▸ **THE INPUT**
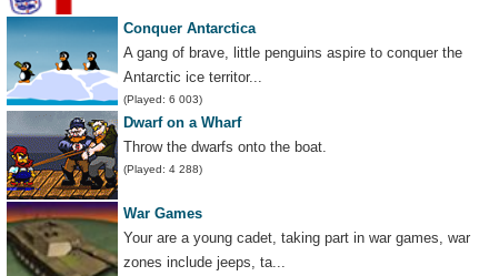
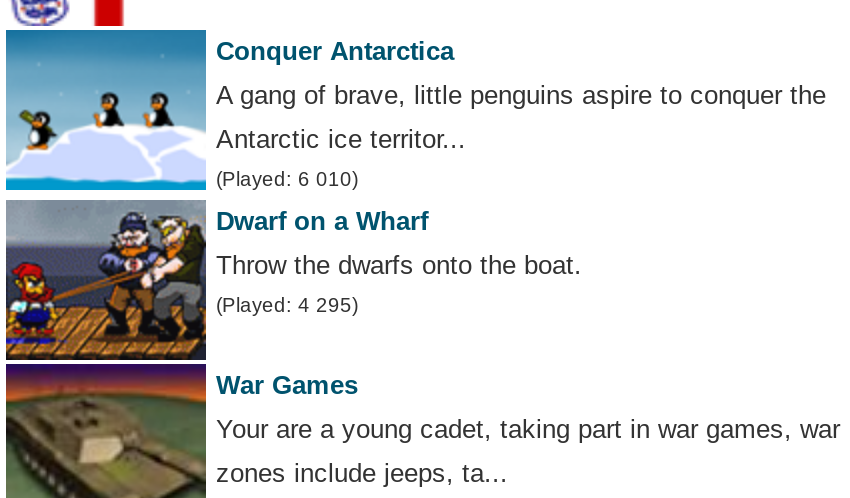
[123,94,202,106] (Played: 6 003) -> [216,169,358,191] (Played: 6 010)
[123,163,202,176] (Played: 4 288) -> [216,295,358,317] (Played: 4 295)

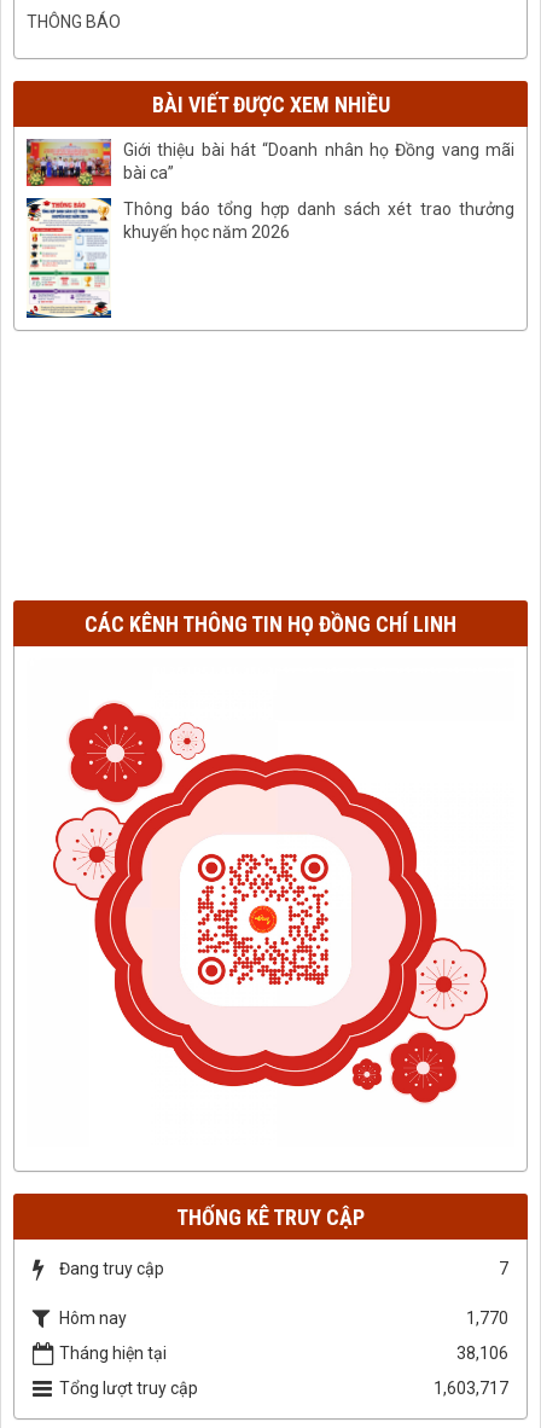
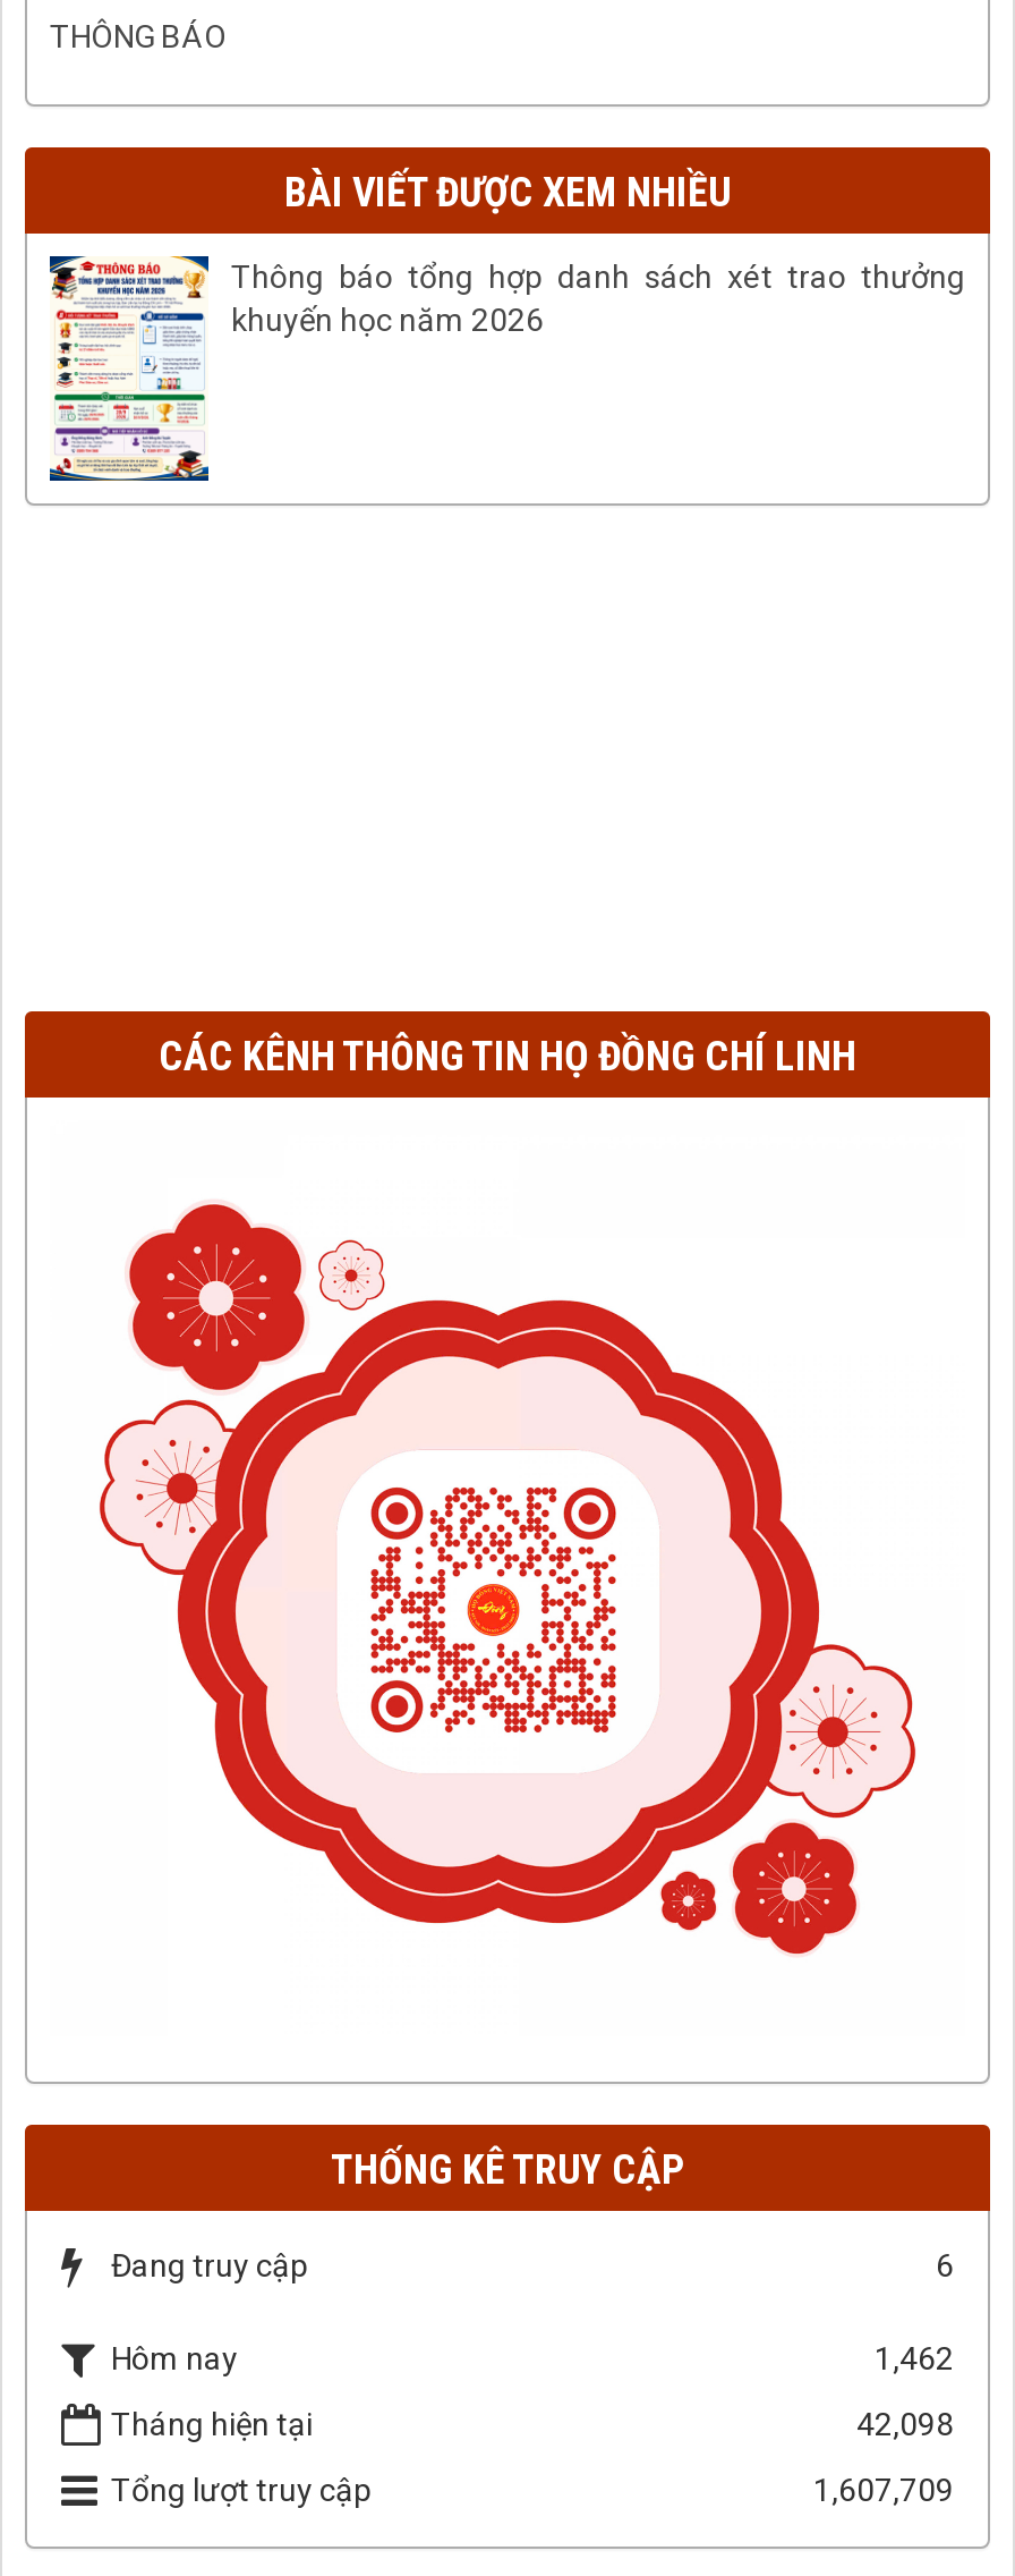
[25,138,514,186] [image] | Giới thiệu bài hát “Doanh nhân họ Đồng vang mãi | bài ca” -> none
[499,1259,508,1278] 7 -> [936,2246,954,2282] 6
[466,1308,508,1327] 1,770 -> [875,2339,954,2375] 1,462
[456,1343,508,1362] 38,106 -> [856,2405,954,2441] 42,098
[434,1378,508,1397] 1,603,717 -> [813,2471,954,2507] 1,607,709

▸ **TASK DESCRIPTION**
Through the last line of the entries above, beginning at the line containing "[456,1343,508,1362] 38,106 ->", transcribe each line exactly, both ends included and nothing more.

▸ **FINAL ANSWER**
[456,1343,508,1362] 38,106 -> [856,2405,954,2441] 42,098
[434,1378,508,1397] 1,603,717 -> [813,2471,954,2507] 1,607,709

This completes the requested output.